Thanks Danielle! She's not a nervous doe <her buddy can be tho'>. She's really laid back, which makes me worry about her even more. She seems normal, but ever since she was about 2 months pregnant she's more 'needy' and a lot quieter.


----------



## Artdrake (Feb 21, 2013)

I just learned the hard way too. Our biggest doe went off feed and acted like her feet hurt- we treated her aggressively but I didnt start in time. i had another doe that started to show signs so I started immediately and turned her around. Get Keytone strips from the drug store and try to catch some of her urine. If she has keytones in her urine start drenching without delay. You have to be aggressive. I made a cocktail of mostly goat calcium drench 2 squirts of nutidrench plus a little Karo syrup 60cc 2x a day. I also put a little Karo syrup in her water to encourage her to drink. Here is the link to some good info. 
http://www.thegoatspot.net/forum/f186/ketoais-pregnancy-toxemia-101076/


----------



## StaceyRosado (Oct 5, 2007)

did she eat the horse feed? or did your husband not bring any home?

I would open another bag and see if she is just turing her nose up at this one. Ive had that happen with does.


----------



## HoosierShadow (Apr 20, 2010)

Well she's still not taking much interest. She did eat a cup this morning. I left 2 cups in her stall feeder with her this evening, I'll check on her in a little while to see if she's eaten anything.

I haven't tried a new bag yet. She turned her nose up to what we put in the trashcan which was 2 different bags  I will be opening a new bag in the morning, so we'll see.

My husband forgot to bring home the horse feed, so we didn't try that.

I am definitely worried, I mean, she acts fine for her, but not eating.... She eats through the day, but IMO it doesn't seem like enough to warrant her to not want her grain.

Pharmacy is supposed to call me back about price and ordering of keytones, they don't keep them in stock. I didn't hear back from them this evening.

I did drench her with a scoop of goat probiotics <the kind you get at TSC>.

I'm not sure where to go from here.

Tomorrow I could certainly get the propylene glycol, the horse supply store I went to get something for another doe doesn't sell it, so I wasn't able to pick it up today.

Should I also maybe consider getting a bag of sweet goat feed for her and mix a handful in and see if it gets her interested? I'm so worried about her not eating well.
I noticed TSC has a few different kinds, but I think Southern States has sweet feed too.

Tomorrow it's supposed to rain and rain chances the next few days so she'll be in her stall quite a bit - therefore I can leave feed with her 24/7.

Thanks for the wonderful help!


----------



## Tenacross (May 26, 2011)

Candice, please read this article. It seems a little early for your doe to be getting Hypocalcemia, but it doesn't hurt to be prepared.

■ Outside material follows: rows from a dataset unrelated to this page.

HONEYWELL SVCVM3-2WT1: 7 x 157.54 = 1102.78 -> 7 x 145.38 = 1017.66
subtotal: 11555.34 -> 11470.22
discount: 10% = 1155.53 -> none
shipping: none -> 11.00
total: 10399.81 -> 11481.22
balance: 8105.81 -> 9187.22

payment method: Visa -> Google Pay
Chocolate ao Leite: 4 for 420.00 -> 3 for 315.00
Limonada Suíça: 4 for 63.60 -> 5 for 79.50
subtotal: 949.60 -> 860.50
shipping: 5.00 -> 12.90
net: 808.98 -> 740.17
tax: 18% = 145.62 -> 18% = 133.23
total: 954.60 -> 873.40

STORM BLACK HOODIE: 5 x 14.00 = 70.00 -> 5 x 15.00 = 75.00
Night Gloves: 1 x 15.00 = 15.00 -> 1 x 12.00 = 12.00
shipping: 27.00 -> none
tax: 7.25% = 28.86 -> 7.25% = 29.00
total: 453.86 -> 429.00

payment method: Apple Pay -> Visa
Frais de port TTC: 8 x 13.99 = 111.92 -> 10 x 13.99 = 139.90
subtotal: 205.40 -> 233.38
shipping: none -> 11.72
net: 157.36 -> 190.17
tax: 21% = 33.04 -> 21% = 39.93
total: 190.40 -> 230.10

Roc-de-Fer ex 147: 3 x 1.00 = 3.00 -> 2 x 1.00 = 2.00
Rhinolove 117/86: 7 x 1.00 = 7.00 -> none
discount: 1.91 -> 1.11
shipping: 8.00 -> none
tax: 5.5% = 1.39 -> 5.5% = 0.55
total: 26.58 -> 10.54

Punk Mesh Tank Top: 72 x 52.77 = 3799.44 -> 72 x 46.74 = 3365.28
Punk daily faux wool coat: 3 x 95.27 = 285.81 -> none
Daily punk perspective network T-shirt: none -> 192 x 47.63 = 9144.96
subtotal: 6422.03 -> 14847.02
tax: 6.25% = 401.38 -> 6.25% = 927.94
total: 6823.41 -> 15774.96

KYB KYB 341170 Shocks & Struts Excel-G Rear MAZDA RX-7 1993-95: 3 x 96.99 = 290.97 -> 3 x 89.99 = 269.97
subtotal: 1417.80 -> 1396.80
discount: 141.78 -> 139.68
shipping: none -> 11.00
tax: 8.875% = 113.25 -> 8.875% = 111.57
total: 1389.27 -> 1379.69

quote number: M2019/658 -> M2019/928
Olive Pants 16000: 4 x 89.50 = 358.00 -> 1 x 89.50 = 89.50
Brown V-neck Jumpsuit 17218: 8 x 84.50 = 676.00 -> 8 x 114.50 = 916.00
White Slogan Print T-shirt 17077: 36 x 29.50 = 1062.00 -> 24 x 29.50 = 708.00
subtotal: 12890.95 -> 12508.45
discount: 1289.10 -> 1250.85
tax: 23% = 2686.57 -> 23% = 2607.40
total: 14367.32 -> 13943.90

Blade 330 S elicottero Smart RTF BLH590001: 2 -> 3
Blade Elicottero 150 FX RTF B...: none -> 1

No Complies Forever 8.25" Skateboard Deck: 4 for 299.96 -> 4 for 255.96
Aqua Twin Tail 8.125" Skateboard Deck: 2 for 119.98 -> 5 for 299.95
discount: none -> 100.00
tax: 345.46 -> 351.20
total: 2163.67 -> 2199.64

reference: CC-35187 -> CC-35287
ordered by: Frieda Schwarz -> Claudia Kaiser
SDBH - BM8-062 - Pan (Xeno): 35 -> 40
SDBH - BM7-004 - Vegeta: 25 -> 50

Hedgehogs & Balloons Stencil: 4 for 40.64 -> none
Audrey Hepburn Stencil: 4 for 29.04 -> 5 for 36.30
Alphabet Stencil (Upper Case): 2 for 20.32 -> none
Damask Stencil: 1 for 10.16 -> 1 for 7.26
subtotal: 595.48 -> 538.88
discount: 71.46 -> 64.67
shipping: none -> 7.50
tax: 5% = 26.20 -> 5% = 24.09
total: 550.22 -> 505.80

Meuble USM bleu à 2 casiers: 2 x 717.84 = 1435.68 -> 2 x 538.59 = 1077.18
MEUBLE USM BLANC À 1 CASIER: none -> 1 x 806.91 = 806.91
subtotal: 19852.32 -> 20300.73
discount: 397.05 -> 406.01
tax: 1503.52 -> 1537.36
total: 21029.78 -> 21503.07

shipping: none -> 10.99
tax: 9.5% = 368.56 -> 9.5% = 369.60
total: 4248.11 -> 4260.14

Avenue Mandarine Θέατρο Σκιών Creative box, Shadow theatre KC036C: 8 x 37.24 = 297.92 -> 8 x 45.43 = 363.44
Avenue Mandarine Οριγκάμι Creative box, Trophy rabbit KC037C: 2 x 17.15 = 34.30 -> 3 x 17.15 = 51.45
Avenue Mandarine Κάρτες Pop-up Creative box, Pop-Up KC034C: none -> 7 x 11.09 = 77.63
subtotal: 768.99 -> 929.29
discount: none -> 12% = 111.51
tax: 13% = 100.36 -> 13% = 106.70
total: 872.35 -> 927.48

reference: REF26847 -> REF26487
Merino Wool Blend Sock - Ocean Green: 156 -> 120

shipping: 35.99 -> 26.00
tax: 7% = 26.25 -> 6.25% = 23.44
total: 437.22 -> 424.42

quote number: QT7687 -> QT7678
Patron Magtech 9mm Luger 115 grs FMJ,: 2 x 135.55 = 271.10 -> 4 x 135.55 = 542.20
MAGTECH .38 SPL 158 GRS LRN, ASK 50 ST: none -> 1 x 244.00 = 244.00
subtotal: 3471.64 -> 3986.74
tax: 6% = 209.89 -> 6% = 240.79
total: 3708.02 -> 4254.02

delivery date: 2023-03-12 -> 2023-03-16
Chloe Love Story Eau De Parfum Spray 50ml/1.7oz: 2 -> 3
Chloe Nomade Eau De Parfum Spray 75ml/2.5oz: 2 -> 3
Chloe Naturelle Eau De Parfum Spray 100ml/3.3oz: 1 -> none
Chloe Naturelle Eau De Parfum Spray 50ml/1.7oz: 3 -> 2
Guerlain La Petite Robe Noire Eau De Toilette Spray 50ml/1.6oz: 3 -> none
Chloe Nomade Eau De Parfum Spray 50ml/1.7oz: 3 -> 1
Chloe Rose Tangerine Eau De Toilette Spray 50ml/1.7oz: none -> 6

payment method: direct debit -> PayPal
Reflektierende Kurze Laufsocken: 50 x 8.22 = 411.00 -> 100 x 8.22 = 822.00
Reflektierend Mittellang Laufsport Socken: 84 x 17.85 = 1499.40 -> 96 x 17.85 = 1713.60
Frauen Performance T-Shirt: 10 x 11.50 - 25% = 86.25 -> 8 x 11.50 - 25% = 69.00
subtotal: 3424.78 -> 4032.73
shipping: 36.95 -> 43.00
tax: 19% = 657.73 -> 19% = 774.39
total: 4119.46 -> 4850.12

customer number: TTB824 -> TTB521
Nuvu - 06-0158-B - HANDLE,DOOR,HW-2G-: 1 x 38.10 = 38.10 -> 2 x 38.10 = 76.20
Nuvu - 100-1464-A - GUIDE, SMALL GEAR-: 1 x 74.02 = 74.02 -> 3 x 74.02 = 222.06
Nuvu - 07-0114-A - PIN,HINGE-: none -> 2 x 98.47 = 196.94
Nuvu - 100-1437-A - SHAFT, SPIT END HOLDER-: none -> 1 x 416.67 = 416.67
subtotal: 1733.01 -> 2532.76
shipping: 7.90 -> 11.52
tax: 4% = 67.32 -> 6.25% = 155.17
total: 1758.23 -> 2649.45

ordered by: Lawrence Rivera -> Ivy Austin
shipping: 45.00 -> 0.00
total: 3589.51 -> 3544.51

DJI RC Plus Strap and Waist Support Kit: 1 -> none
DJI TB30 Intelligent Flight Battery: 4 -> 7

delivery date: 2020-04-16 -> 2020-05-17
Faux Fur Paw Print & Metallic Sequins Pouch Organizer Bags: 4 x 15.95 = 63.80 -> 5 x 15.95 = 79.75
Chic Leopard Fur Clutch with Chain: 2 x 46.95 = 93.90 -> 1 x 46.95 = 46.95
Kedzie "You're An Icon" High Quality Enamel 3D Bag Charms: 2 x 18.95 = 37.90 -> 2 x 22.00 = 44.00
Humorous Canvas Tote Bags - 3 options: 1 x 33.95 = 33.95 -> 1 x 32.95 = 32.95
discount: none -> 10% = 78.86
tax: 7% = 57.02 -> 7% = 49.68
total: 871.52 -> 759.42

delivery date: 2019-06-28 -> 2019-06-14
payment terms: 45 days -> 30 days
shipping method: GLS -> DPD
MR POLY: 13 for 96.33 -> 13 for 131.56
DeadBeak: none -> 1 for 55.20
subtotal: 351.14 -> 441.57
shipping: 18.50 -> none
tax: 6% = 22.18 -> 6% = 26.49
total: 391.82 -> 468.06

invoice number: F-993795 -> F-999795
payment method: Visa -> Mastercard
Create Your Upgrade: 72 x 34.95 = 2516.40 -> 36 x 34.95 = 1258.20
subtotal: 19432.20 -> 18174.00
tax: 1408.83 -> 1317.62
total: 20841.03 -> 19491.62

http://kinne.net/hypocal2.htm


----------



## HoosierShadow (Apr 20, 2010)

Thanks Tenacross!

She is due in almost 9 weeks.

This just started recently with her not wanting to eat her grain very well. 
She eats alfalfa in the am and pm. Clover/grass hay off and on too, but I try to get her to eat more of the alfalfa than the other hay during the day.

I'm just not sure what I should try first, never had this happen before. She seems okay otherwise. She ate a tiny bit of the grain I left for her at evening feeding time. I got her up and she stuck her nose up at the grain and went to munch on some hay.

I felt baby kick, before I only 'thought' I felt movement, but I am positive I felt baby this time <I don't normally check this early in pregnancy>.

I am just confused on what I should do first. I have a really tight budget this week, so I am wondering if I should try getting a good sweet feed to offer her a little/mix a little in her pelleted feed, and maybe propylene glycol to boost her energy? If no improvement then try adding in some more calcium?


----------



## keren (Oct 26, 2008)

my feeling is that with the tums and alfalfa she should have enough calcium, and if you add in the propylene glycol even every few days it should be enough to keep her going. 

personally I dont worry about testing for ketones, thats just me though, if I see symptoms I treat. 

I would definitely get some CMPK or calcium drench to keep on hand, but I feel like getting the propylene glycol into her is your first step, then when you next get paid and have a little more cash to play with get some source of calcium to have on hand, as often preg tox and hypocalcaemia go hand in hand. 

At this point, let her eat whatever she wants. The most important thing is to keep her rumen going, and the hay is going to do that. You might also try offering vegies and fruit, rolled oats even. I'm waiting to hear back from my mum, she had a real battle with her doe this year going off her food including hay and we did everything. I have a feeling it might have been a similar time frame, maybe 8 weeks out, I'll ask mum to confirm. It was a lot of effort to keep the doe going with all sorts of odd bits whatever she would eat, but in the end she dropped a healthy single doe kid and she hasnt looked back, has been a great milker.


----------



## keren (Oct 26, 2008)

Hey Hoosier, just heard back from my mum, her doe was off feed with 12 weeks left to go! Here's what mum said when I asked how long Dotti was off feed for before kidding.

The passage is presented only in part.